Verkohlte „grüne Lunge“

Ins Augenmerk rückten heuer auch die ausufernden Brände im Amazonas-Gebiet. Hier registrierte INPE allein im Feuermonat Oktober mit über 17.000 Bränden einen traurigen Rekord. Im Vergleich zum Jahr davor hat sich die Zahl verdoppelt. Die Brände im Regenwald, der als „grüne Lunge“ der Welt gilt, haben in den allermeisten Fällen keine natürlichen Ursachen, da tropische Gewitter genug Niederschläge mitbringen. Vielmehr besteht der Verdacht, dass die Brände auf die Umwandlung der Flächen in Ackerland zurückzuführen sind und durch Brandrodungen entstehen. Laut WWF sind 70 Prozent der entwaldeten Fläche nun Weideflächen für Rinder. Die Farmer würden ihrerseits durch den Sojaanbau weiter in den Amazonas gedrängt.

Dabei sind Brandrodungen in Brasilien verboten. Präsident Jair Bolsonaro untersagte im Sommer offene Feuer sowohl im Pantanal als auch in Amazonien. Mehrere tausend Soldaten waren zudem in Amazonien im Einsatz, um Brände und Abholzung zu bekämpfen. Doch gleichzeitig wurden die Finanzmittel für die Umweltbehörden unter Bolsonaro stark gekürzt. Der ultrarechte Politiker hatte schon vor seiner Amtszeit angekündigt, das Amazonas-Gebiet stärker wirtschaftlich zu erschließen, und öffnete Schutzgebiete für Landwirtschaft und Bergbau.

Buschbrand auf Fraser Island, Australien
Reuters
Fraser Island: In der Welterbestätte wütete wochenlang ein Waldbrand

Kritiker werfen dem Präsidenten vor, durch seine wirtschaftsliberale Politik und seine Klimakrisenverleugnung die Landwirte zum Abbrennen von Flächen zu ermutigen.

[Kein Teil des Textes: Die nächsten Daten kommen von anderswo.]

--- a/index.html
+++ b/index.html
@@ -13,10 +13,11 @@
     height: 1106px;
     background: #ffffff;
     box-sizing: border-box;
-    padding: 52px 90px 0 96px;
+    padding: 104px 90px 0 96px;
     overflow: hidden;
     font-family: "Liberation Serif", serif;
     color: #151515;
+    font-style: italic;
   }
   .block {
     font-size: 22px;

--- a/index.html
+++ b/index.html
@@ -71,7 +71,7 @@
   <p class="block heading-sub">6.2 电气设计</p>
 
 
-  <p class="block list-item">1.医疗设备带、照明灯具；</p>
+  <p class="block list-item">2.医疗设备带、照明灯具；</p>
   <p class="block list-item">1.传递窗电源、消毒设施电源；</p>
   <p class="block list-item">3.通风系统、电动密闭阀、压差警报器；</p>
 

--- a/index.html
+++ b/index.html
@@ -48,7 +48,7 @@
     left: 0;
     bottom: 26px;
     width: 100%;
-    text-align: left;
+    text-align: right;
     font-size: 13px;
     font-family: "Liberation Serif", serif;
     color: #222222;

In Summe schritt die Verwüstung des Amazonas-Regenwaldes unter Bolsonaro stark voran. In den zwölf Monaten bis August 2020 wurden 11.000 Quadratkilometer zerstört (Österreichs Fläche beträgt zum Vergleich 83.882 Quadratkilometer).

Heißes Sibirien

Auch Russland ist jährlich von schweren Waldbränden betroffen, oft in sehr abgelegenen Gegenden. Der überwiegende Großteil ist dabei auf menschliche Eingriffe zurückzuführen. Im Sommer 2020 gab es starke Feuer in Sibirien, das mit einer ungewöhnlichen Hitzewelle kämpfte. In der Stadt Werchojansk in Jakutien, die als einer der kältesten bewohnten Orte der Welt gilt, wurden am 20. Juni 38 Grad Celsius gemessen – laut Weltwetterorganisation ein Rekord. Ein Hochdruckgebiet hatte am Polarkreis, wo es im Sommer nicht dunkel wird, permanente Hitze auf der Erdoberfläche gebracht. In Jakutien wurde der Notstand ausgerufen.

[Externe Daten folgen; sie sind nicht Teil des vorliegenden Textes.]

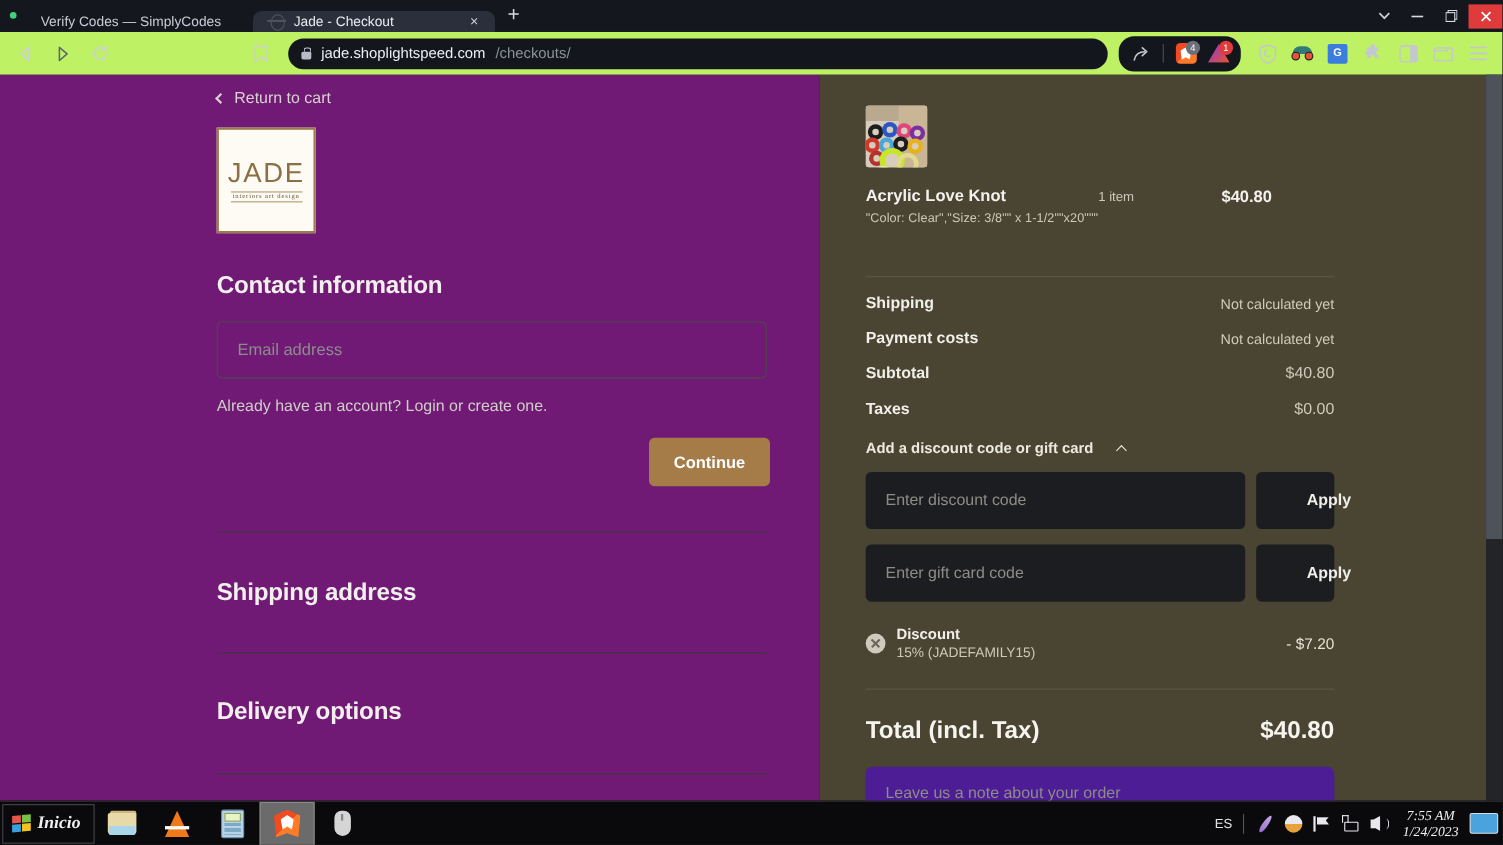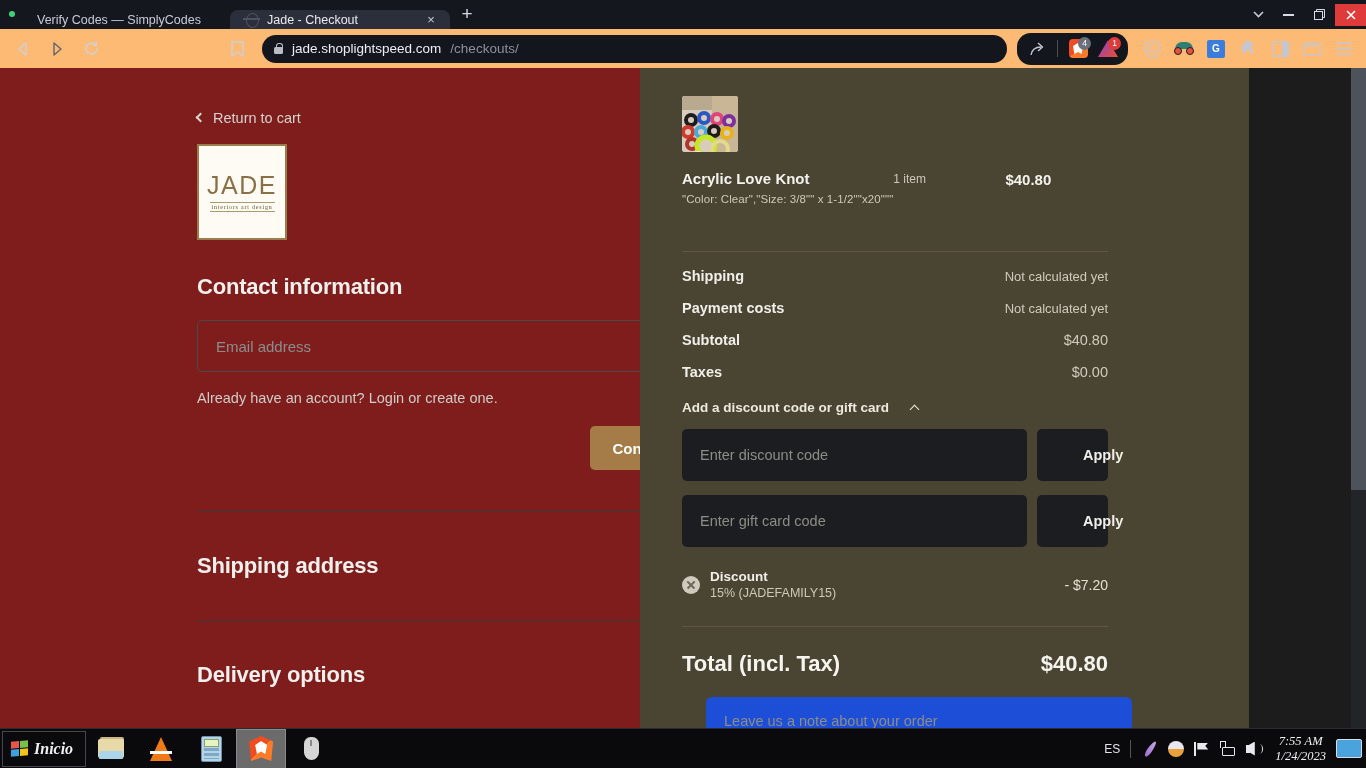--- a/index.html
+++ b/index.html
@@ -74,7 +74,7 @@
   .winctl .btn.close { background:#e03b3b; color:#fff; }
 
   .navbar {
-    height:39px; background:#fdba74; display:flex; align-items:center;
+    height:39px; background:#bef264; display:flex; align-items:center;
     padding:0 8px; gap:4px;
   }
   .navicon {

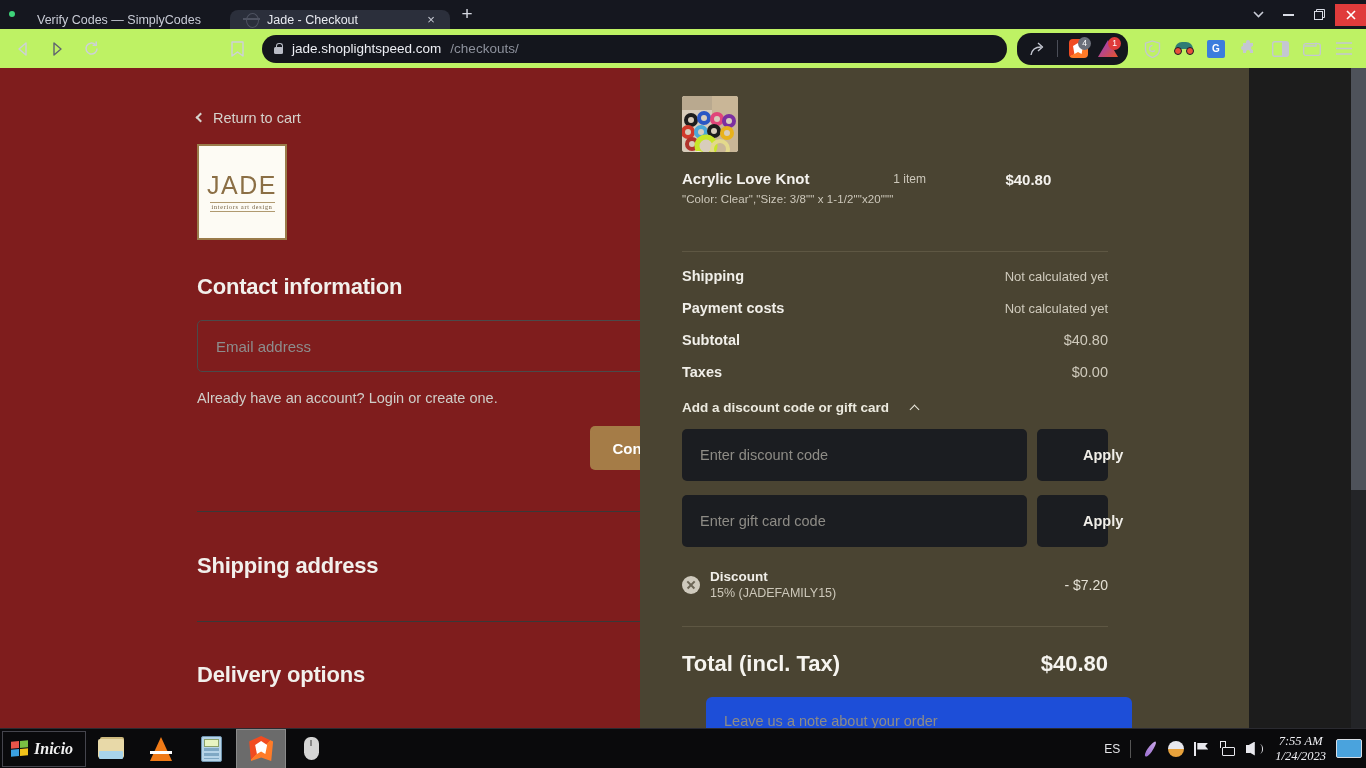--- a/index.html
+++ b/index.html
@@ -148,7 +148,7 @@
     display:flex; background:#1c1c1c; overflow:hidden;
   }
   .left-col {
-    width:640px; background:#7f1d1d; padding:42px 0 0 197px; position:relative;
+    width:745px; background:#701a75; padding:14px 0 0 197px; position:relative;
   }
   .right-col {
     width:609px; background:#4a4432; padding:28px 0 0 0; position:relative;

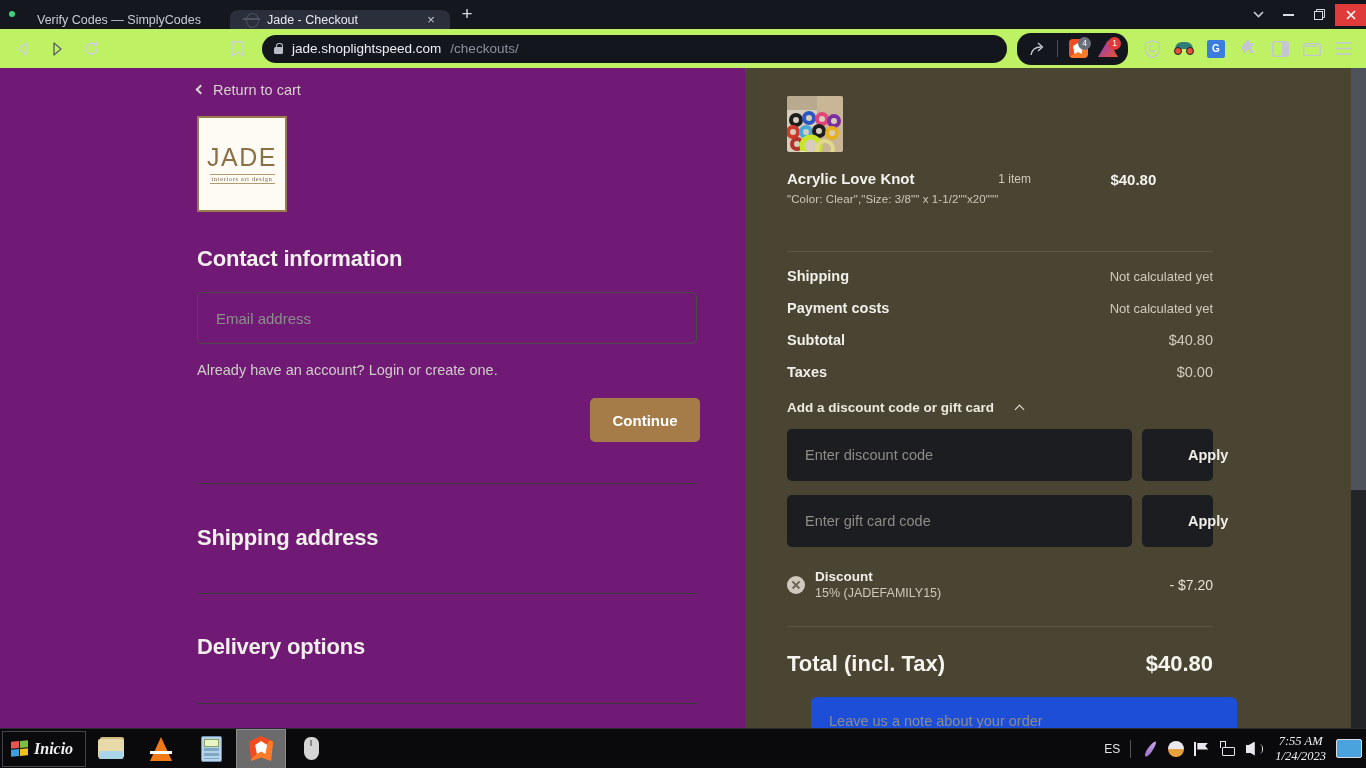--- a/index.html
+++ b/index.html
@@ -265,9 +265,9 @@
   .total-value { font-size:22px; font-weight:bold; color:#f6f4ef; }
 
   .note-area {
-    width:426px; height:58px; background:#1d4ed8; border:none; border-radius:6px;
+    width:426px; height:58px; background:#4c1d95; border:none; border-radius:6px;
     color:#b9b6ae; font-size:14.5px; padding:16px 18px; outline:none; resize:none;
-    margin-top:20px; font-family:"Liberation Sans", sans-serif;margin-left:24px;
+    margin-top:20px; font-family:"Liberation Sans", sans-serif;
   }
   .note-area::placeholder { color:#8e8c86; }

Russlands Präsident Wladimir Putin erließ im November ein Dekret mit Klimazielen. Damit soll der Ausstoß von Treibhausgasen bis 2030 auf bis zu 70 Prozent des Niveaus von 1990 sinken. Russland bekommt als größtes Flächenland der Erde die Folgen des Klimawandels nicht nur durch schwere Waldbrände zu spüren, sondern auch durch das Auftauen von Permafrostböden. Für Umweltorganisationen und Fachleute ist das Dekret ein Feigenblatt – dieses Ziel sei bereits jetzt übererfüllt, hieß es etwa von Greenpeace und der Berliner Stiftung Wissenschaft und Politik (SWP).

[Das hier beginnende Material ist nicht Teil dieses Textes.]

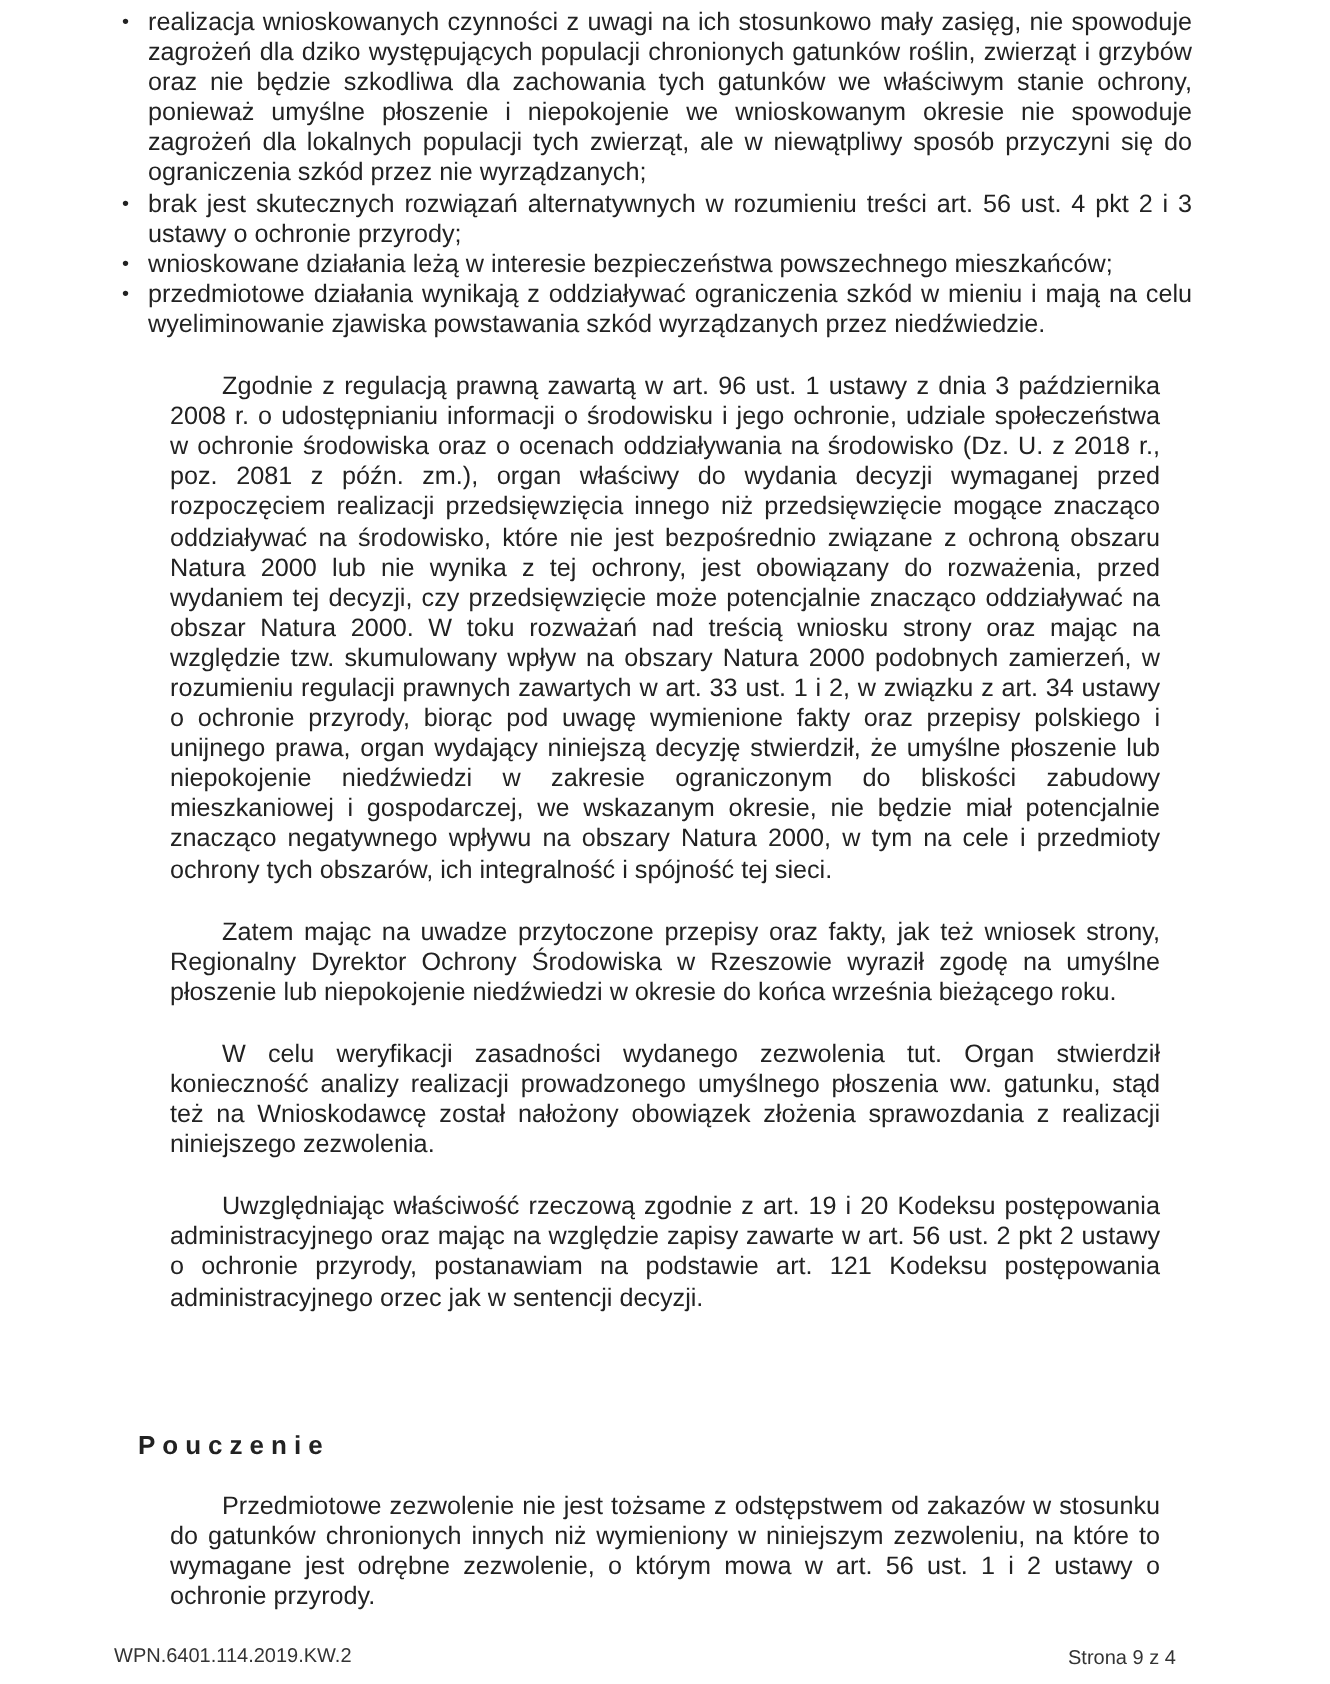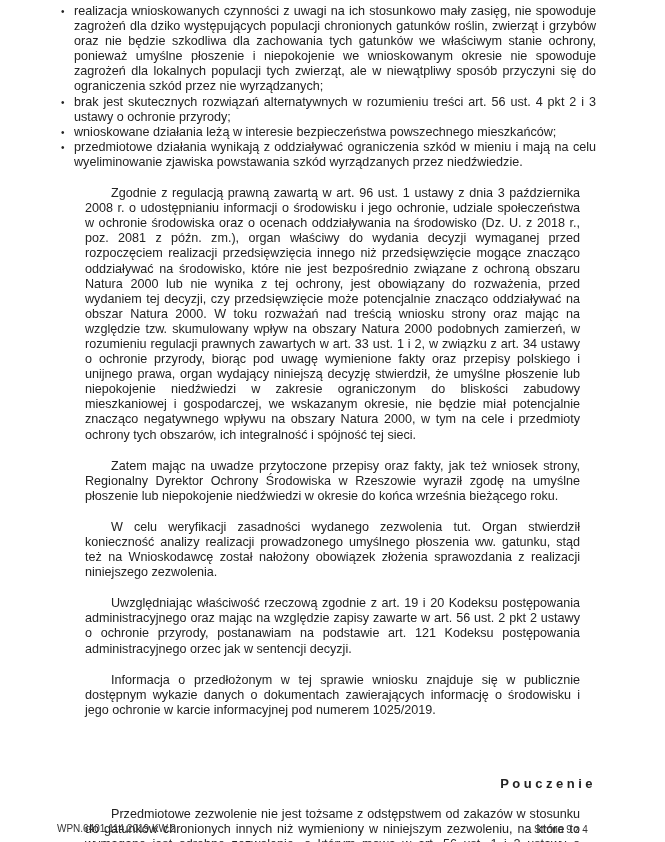--- a/index.html
+++ b/index.html
@@ -64,7 +64,6 @@
       <p class="para">Zatem mając na uwadze przytoczone przepisy oraz fakty, jak też wniosek strony, Regionalny Dyrektor Ochrony Środowiska w Rzeszowie wyraził zgodę na umyślne płoszenie lub niepokojenie niedźwiedzi w okresie do końca września bieżącego roku.</p>
       <p class="para">W celu weryfikacji zasadności wydanego zezwolenia tut. Organ stwierdził konieczność analizy realizacji prowadzonego umyślnego płoszenia ww. gatunku, stąd też na Wnioskodawcę został nałożony obowiązek złożenia sprawozdania z realizacji niniejszego zezwolenia.</p>
       <p class="para">Uwzględniając właściwość rzeczową zgodnie z art. 19 i 20 Kodeksu postępowania administracyjnego oraz mając na względzie zapisy zawarte w art. 56 ust. 2 pkt 2 ustawy o ochronie przyrody, postanawiam na podstawie art. 121 Kodeksu postępowania administracyjnego orzec jak w sentencji decyzji.</p>
-      <p class="para">Informacja o przedłożonym w tej sprawie wniosku znajduje się w publicznie dostępnym wykazie danych o dokumentach zawierających informację o środowisku i jego ochronie w karcie informacyjnej pod numerem 1025/2019.</p>
 
       <div class="heading">Pouczenie</div>
 

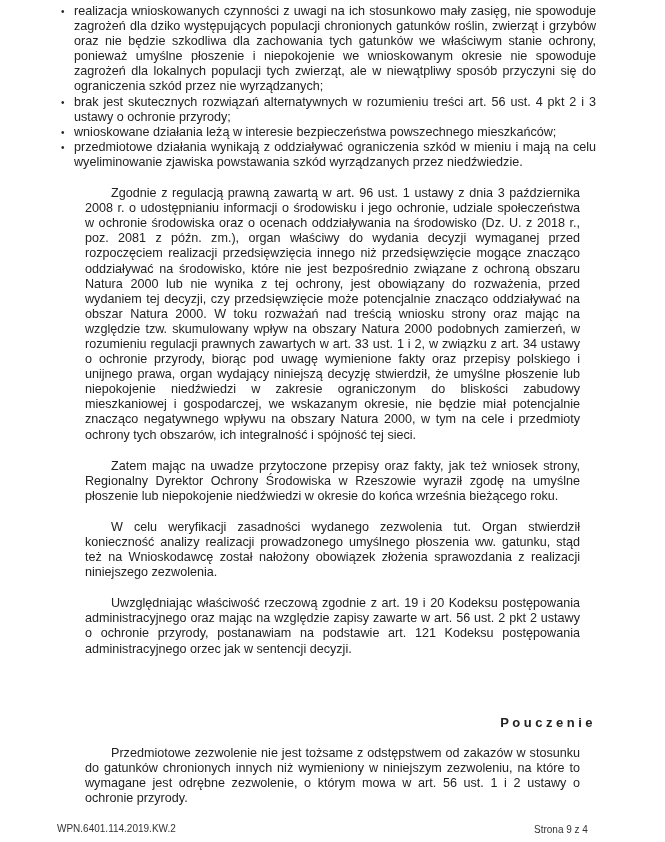--- a/index.html
+++ b/index.html
@@ -24,7 +24,7 @@
     p.para { margin: 16px; text-indent: 26px; }
     .para-block { margin-left: -5px; width: 527px; }
     .heading {
-      text-align: right; font-weight: bold; letter-spacing: 3.5px;
+      text-align: left; font-weight: bold; letter-spacing: 3.5px;
       font-size: 13px; margin: 58px 0 16px 0; text-indent: 0;
     }
     .footer-left {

Beim jüngsten Klimagipfel im Dezember, der pandemiebedingt virtuell und in kleinerem Rahmen stattfand, mahnte UNO-Generalsekretär Antonio Guterres mehr Engagement der Staaten ein. Dürren, Hitzewellen und Waldbrände träten durch die Klimakrise immer häufiger auf. Die USA, Australien, Brasilien und Russland fehlten bei dem Gipfel.